**Working data**

==*==

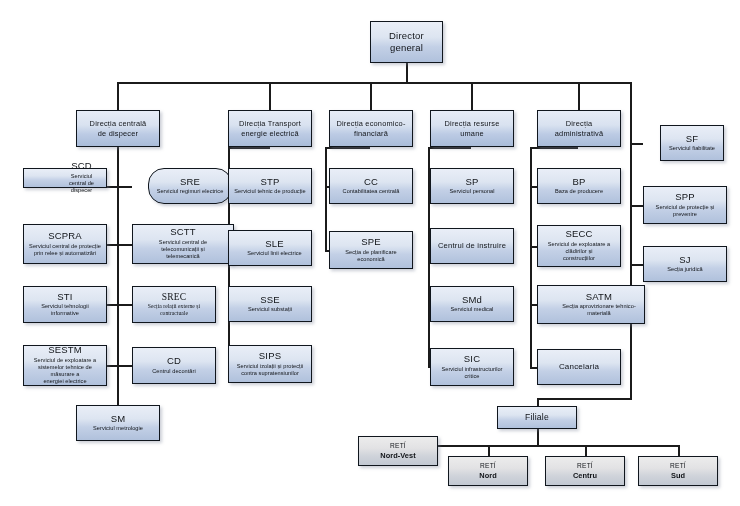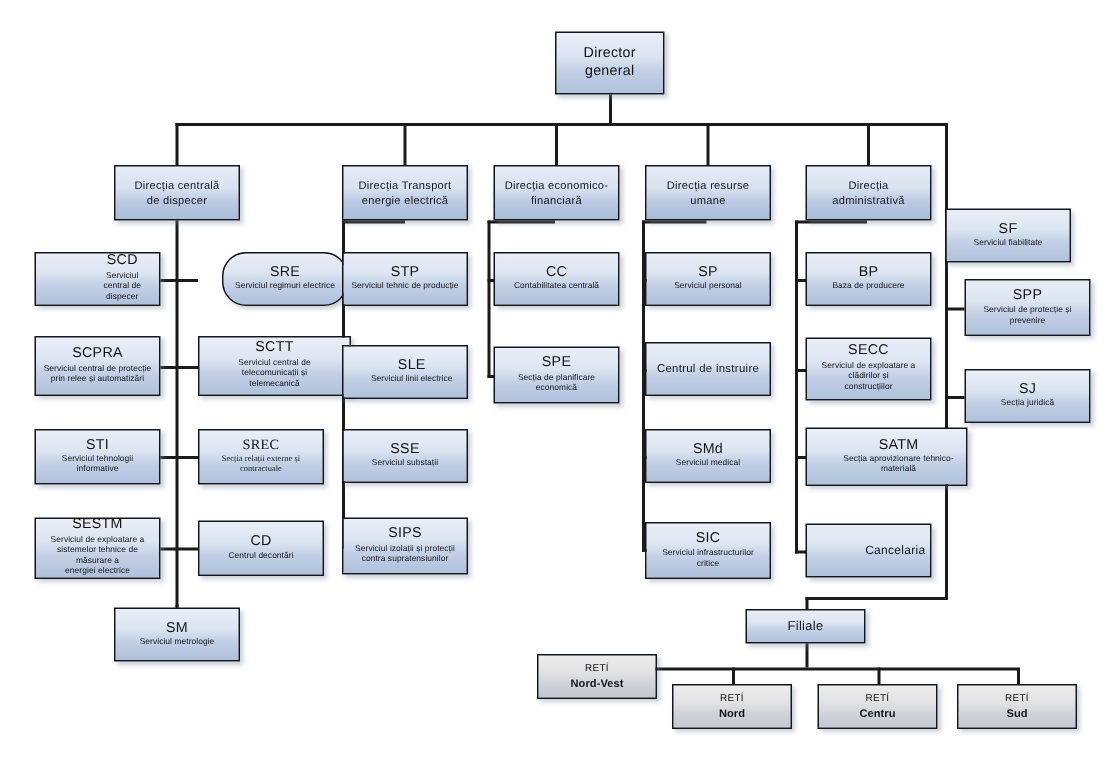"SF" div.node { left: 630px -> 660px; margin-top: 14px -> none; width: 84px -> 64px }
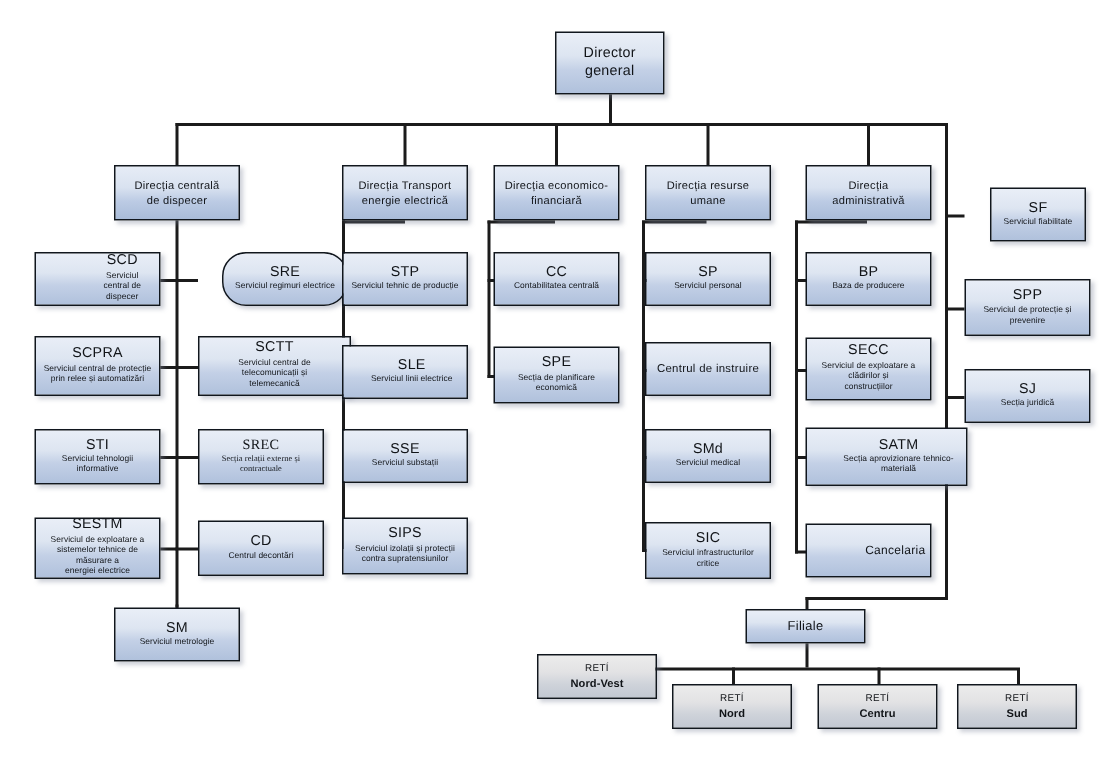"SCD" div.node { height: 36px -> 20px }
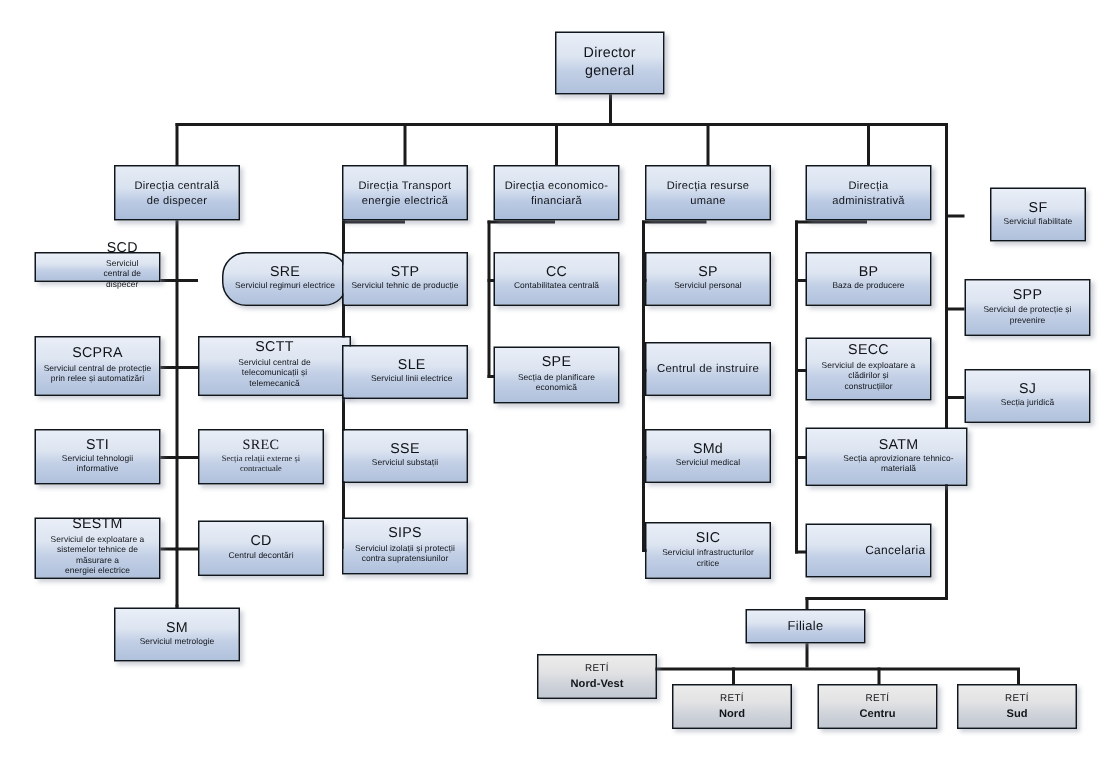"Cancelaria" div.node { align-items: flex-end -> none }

==*==

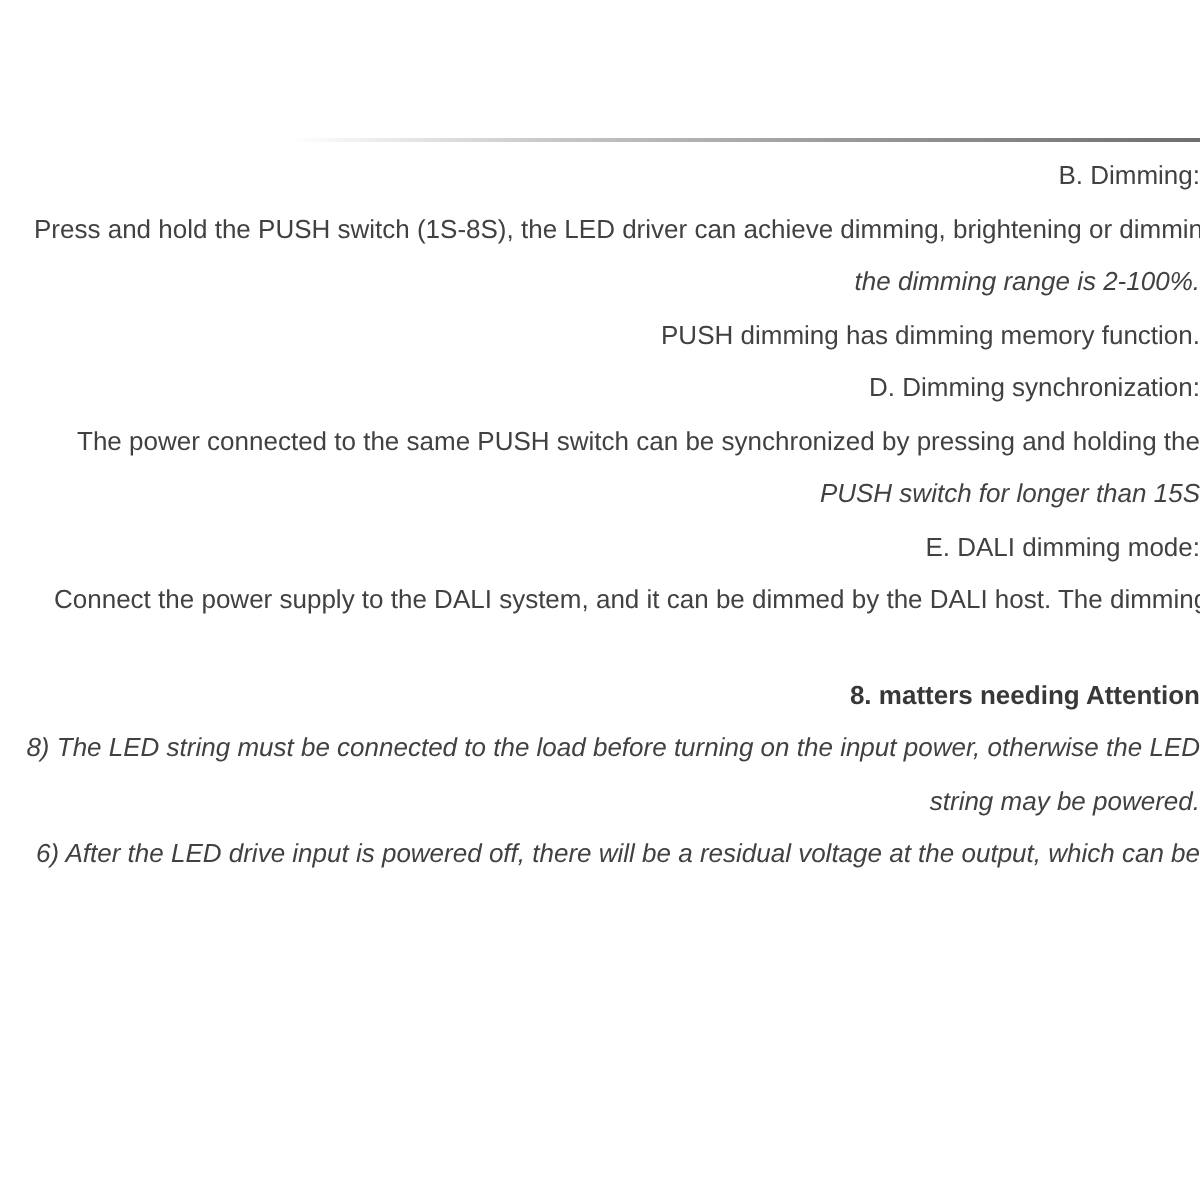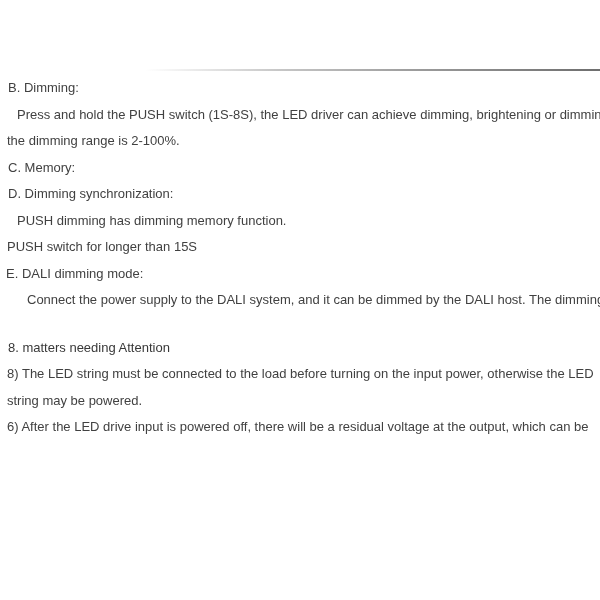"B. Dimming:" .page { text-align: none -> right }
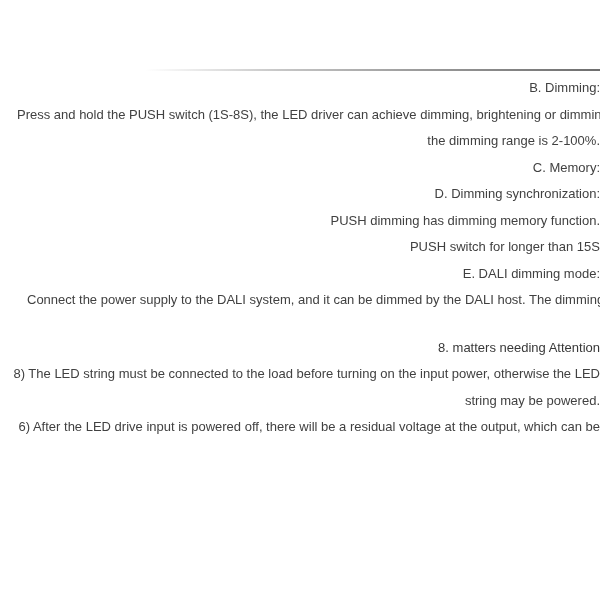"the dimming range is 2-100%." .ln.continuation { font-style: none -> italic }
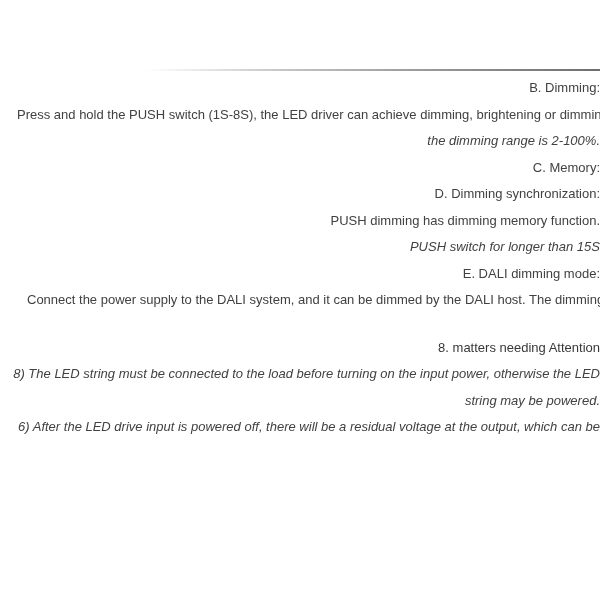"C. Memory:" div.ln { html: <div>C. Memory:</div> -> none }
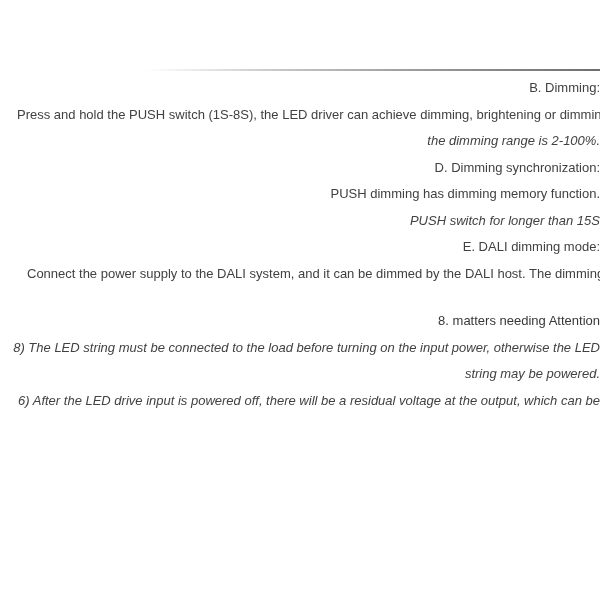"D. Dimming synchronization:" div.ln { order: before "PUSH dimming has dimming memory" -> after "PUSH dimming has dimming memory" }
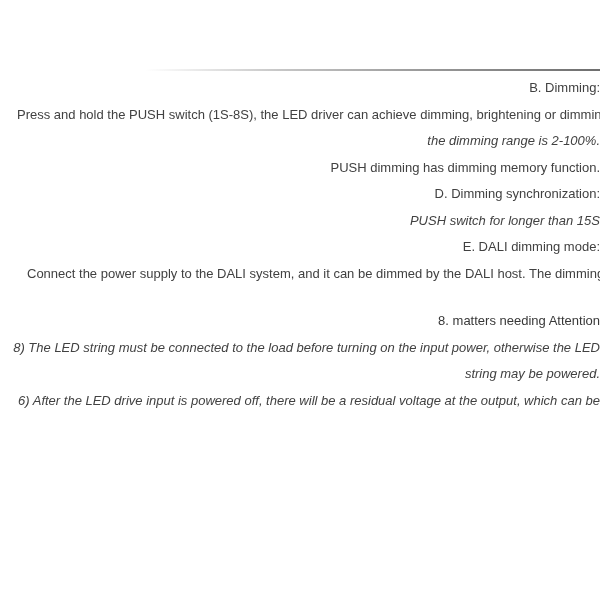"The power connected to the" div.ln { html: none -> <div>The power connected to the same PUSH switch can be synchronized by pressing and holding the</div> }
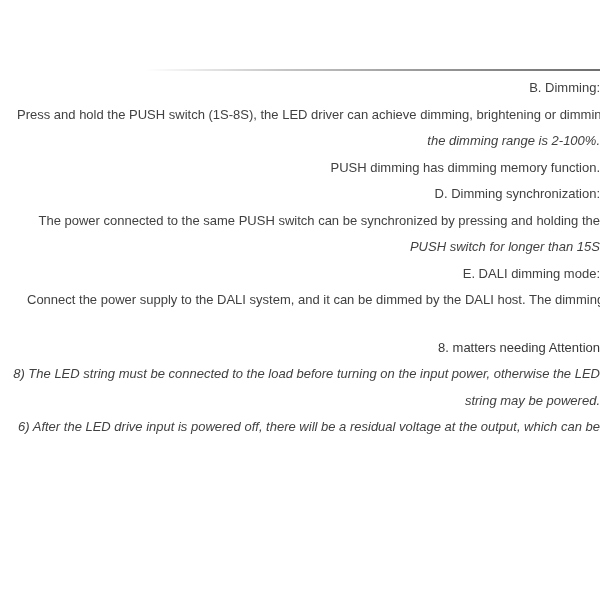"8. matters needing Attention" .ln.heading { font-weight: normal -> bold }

==*==

**Exercise prompt**
Write out, word for word, the stretch of entries that begins at the line with "height: 36px ->" and ends at the line with "align-items: flex-end ->". Pictures do not belong in it.

**Response box**
"SCD" div.node { height: 36px -> 20px }
"Cancelaria" div.node { align-items: flex-end -> none }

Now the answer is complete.